「『ハンターキラー』に萌えた方ならかなり楽しめると思います。」オーヴァーロード 琥珀さんの映画レビュー(感想・評価)
『ハンターキラー』に萌えた方ならかなり楽しめると思います。
ビビっとくる要素は人によって微妙に違うので、あまり強くは主張出来ないのですが、『ハンターキラー』に萌えた人のたぶん5〜6割くらいの方はそれなりに楽しめるのではないでしょうか。
戦場における緊迫感、武骨な俠気(オトコギ)と優しさ、最後は上手くいくに決まってるのにハラハラドキドキさせられっ放しでした。
生理的な感覚でいうと、『ハンターキラー』から潮風のような爽やかさを引いて、『ハクソー・リッジ』から2割くらいのむごたらしさとおぞましさを注入した感じかな。
話は変わりますが、第二次世界大戦におけるナチス、冷戦時代やスパイものにおけるロシアの残忍なイメージ……そういえば、戦争映画ではないのに『クリード』に出てくるロシア人も冷淡な人たちとして描かれていましたね。
アメリカ映画をたくさん観てると、アメリカ人が差別や格差を越えて団結するためにはいつも外部の強大で残酷な、慈悲の気持ちや後ろめたさを感じないで殺せるほどの悪辣な敵を必要としているように思えます。
政治家が国内をまとめるためにそのような手法をとることはお隣さんを含めたアジアでも多く見受けられますが、外国事情に疎い我々民間の一般人も、いつのまにかイメージ先行の先入観に囚われて外国の人たちのことをイメージしてしまうことがあることはしっかりと認識しなければいけないのだと思いました。
Ryoさん
コメントをお寄せいただきありがとうございます。
『インデペンデンス・デイ』のように侵略戦争を仕掛けてくるエイリアン相手なら、団結心も麗しいのですが、最近の現実的な国家間、民族間、宗教間のことになると、本当に難しい問題だと思います。
>「成敗すべきは邪悪なる敵」
ブッシュ大統領(息子)の時に、それをはっきり認識しました。敵を作ることは、政治家にとって色々都合が良い。米国に限らず。国内の問題を敵のせいに出来る(移民が自分たちの仕事を奪ってる、ドイツが繁栄できないのはユダヤ人のせいである、などなど)、敵に敢然と立ち向かう強いリーダーを演出できる、そのリーダーのもとに団結感が醸し出される、団結しない人に「非国民」というラベルを貼ることが出来る(ブッシュ大統領の時に、政府に反対意見を述べる人を un-American といって切り捨てるのが流行りました) . . .
きりんさん、コメントありがとうございます。
今のトランプ大統領も政策としては結果が出なくても(中途半端な状況でも)、不法移民やメキシコ関連のあれこれについては、人権上の配慮よりもアメリカの正義を脅かす相手として取り上げ、一部の国民からの支持につなげてますよね。

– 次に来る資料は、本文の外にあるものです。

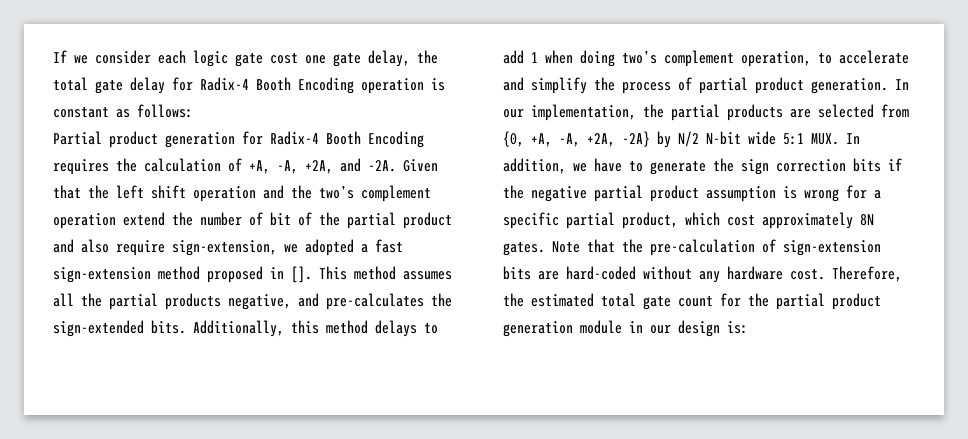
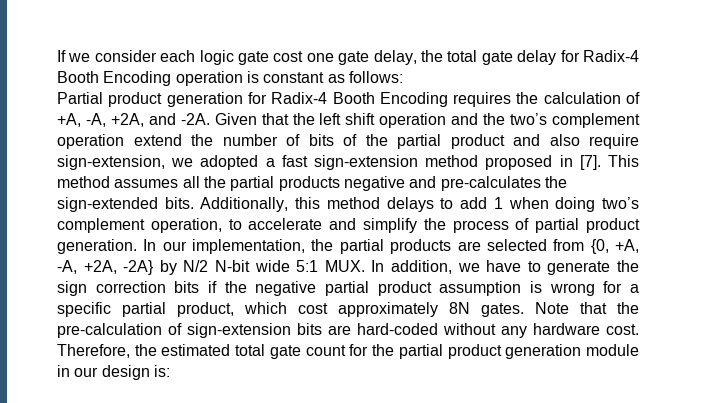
- Given that the left shift operation and the two’s complement operation extend the number of bit of the partial product and also require sign-extension, we adopted a fast sign-extension method proposed in [].
+ Given that the left shift operation and the two’s complement operation extend the number of bits of the partial product and also require sign-extension, we adopted a fast sign-extension method proposed in [7].
- This method assumes all the partial products negative, and pre-calculates the sign-extended bits.
+ This method assumes all the partial products negative and pre-calculates the sign-extended bits.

間違っていようがなんだろうが、排除しても心が痛まないで済むような対象に仕立て上げてる、とも言えるのかもしれません。
〉アメリカ人が
〉団結するためには
〉後ろめたさを感じないで殺せるほどの悪辣な敵を必要としている
↑それ、思いました。
「成敗すべきは邪悪なる敵」をイメージさせて観客を洗脳に導くアメリカの“プロパガンダ映画”・・
それに初めて気づいたのは大昔、若い頃に観た「キリング・フィールド」でした。
映画館の出口の模造紙には観客が書き込んで埋めつくした「感動!」「友情!」「正義!」の文字。
僕は政治のことはまだよく分かりませんでしたが、成敗される側のクメール・ルージュのゲリラの会話には字幕が付かない(!)事に えも言われぬ違和感を覚えて慄然としたのです。字幕を付けない⇒即ち「人間とは見なさない」という事ですからね。
警戒すべき映画というものも存在する。そのことを知った日でした。